According to a March 17 article in the Boston Globe, schools in at least 123 Massachusetts municipalities have dropped their mask mandates. The newspaper identified five school districts that still had mandates — Northampton, Springfield, Chelsea, Boston and the Amherst-Pelham regional district — and Amherst-Pelham lifted theirs last week.
Holyoke’s school mask mandate remains in effect at least through the end of March. The mandate at Leverett Elementary School is also still in place, along with the Pioneer Valley Chinese Immersion Charter School in Hadley and the Pioneer Valley Performing Arts Charter Public School in South Hadley.
Smith Vocational & Agricultural High School in Northampton lifted its mask mandate weeks ago. Smith Vocational is its own separate school district, governed by a board of trustees.
MaskChoice’s initial goal is to recruit 500 volunteer students and parents from across the Pioneer Valley, then to recruit 5,000 more. The group has set up social media pages and a dedicated Gmail account.
President Joe Biden last week named Dr. Ashish Jha, dean of Brown University’s School of Public Health, the new White House COVID-19 response coordinator. Jha told “The Today Show” on Feb. 17 that it was “a pretty reasonable time to pull off mask mandates,” including in schools, but people should be ready for new mandates if there is another surge or concerning variant.
From Feb. 26 to March 11, the most recent two-week period for which data are available, the Northampton Health Department recorded 53 cases of COVID-19 and the CDC considers community transmission to be “low.” When transmission is low, the CDC recommends everyone “wear a mask based on your personal preference, informed by your personal level of risk.”
City health officials, however, still recommend wearing masks “when indoors for long periods of time with people who live outside your household,” O’Leary wrote to the School Committee.
Jackson Orabec, a freshman at Northampton High School, attended the rally with several classmates. Students not taking the MCAS test did not have to arrive at school on Wednesday until 12:30 p.m.
Wearing a mask for the entire school day, with only brief breaks, is “exhausting,” Orabec said.
“Not only does it restrict breathing, but it’s uncomfortable to wear.
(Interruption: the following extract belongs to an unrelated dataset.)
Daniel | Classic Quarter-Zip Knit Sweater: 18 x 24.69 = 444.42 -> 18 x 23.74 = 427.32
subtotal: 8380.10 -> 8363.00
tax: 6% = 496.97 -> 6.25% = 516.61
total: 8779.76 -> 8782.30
On the face, ears, that kind of stuff,” he said. “It’s hard to understand the teacher sometimes when they’re at the front of the room with their mask on … and obviously, we can’t see our fellow students’ faces,” which he said is damaging the social development of elementary school students and impacting the mental health of his peers.
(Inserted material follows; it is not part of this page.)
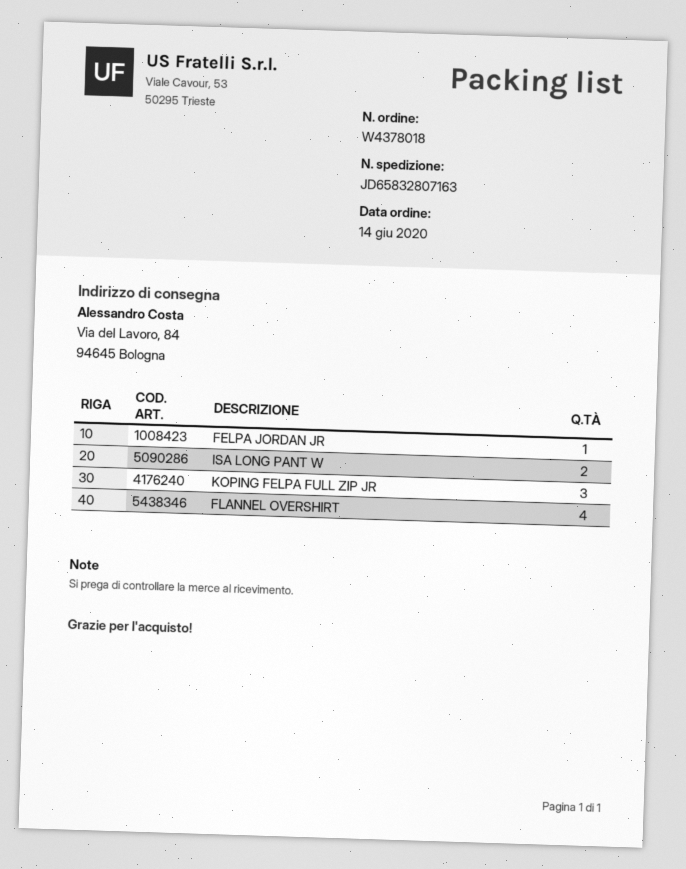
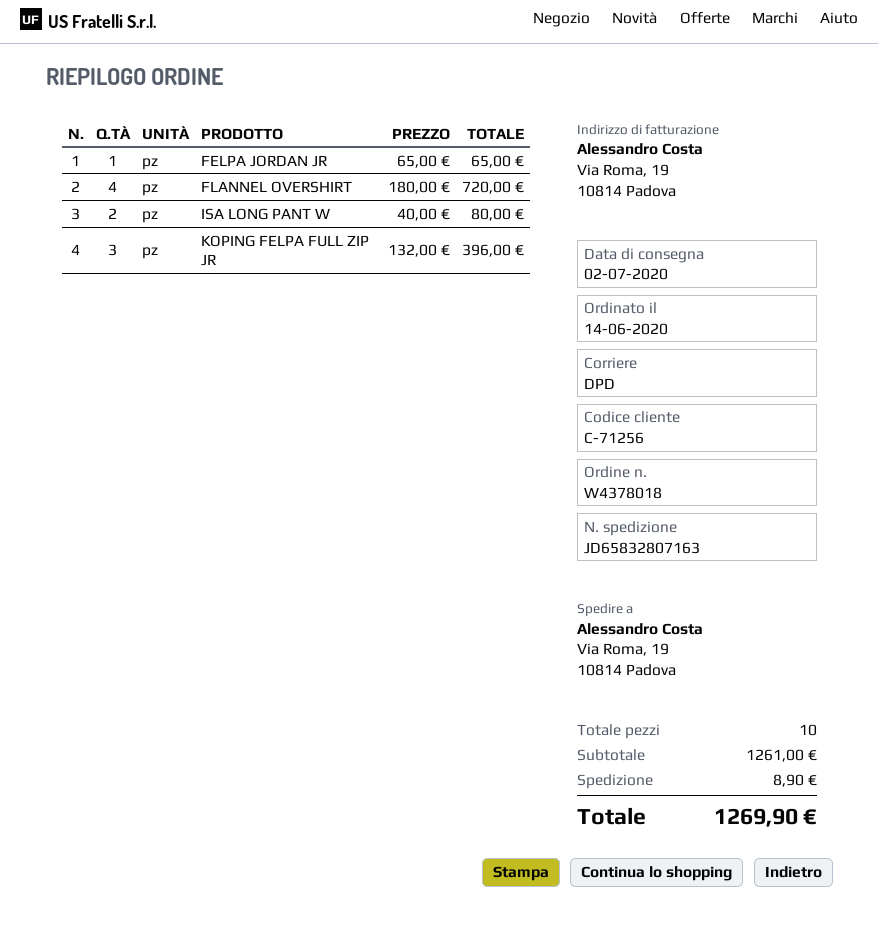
ship to: Via del Lavoro, 84, 94645 Bologna -> Via Roma, 19, 10814 Padova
A community survey conducted by the school district at the request of the School Committee found widespread comfort with the idea of making masks optional.
Superintendent John Provost detailed the results of the survey, which he said had 1,764 responses, at the committee’s March 17 special meeting on masking. The committee voted that night to follow the health officials’ recommendation and keep the mandate.
Nearly 63% of the 940 caregivers surveyed said they were either very comfortable or somewhat comfortable with optional masking. Sixty percent of the 463 student respondents said the same, along with 65.1% of 293 staff members.
Among 54 staff members who are also caregivers in the district, 65.4% said they were very comfortable or somewhat comfortable. Under the category “other members of NPS learning community,” there were 18 respondents, and 63.2% said they were very or somewhat uncomfortable with lifting the mandate.
Randy Baker, the parent of a second-grader at Bridge Street School, said during Wednesday’s City Hall rally that he found the vote “insulting” in light of the survey results.
“Why would they send that out to the parents?” Baker said. “That’s the second time they did (a survey). It came back two-to-one, overwhelmingly, that everyone feels comfortable making masks optional.”
Kids at his son’s school, he said, are not allowed to speak to each other during lunch unless their masks are on, a rule he finds “disgusting.”
“They don’t utter a word. They know better. They want to eat,” Baker said. “How sad is that?”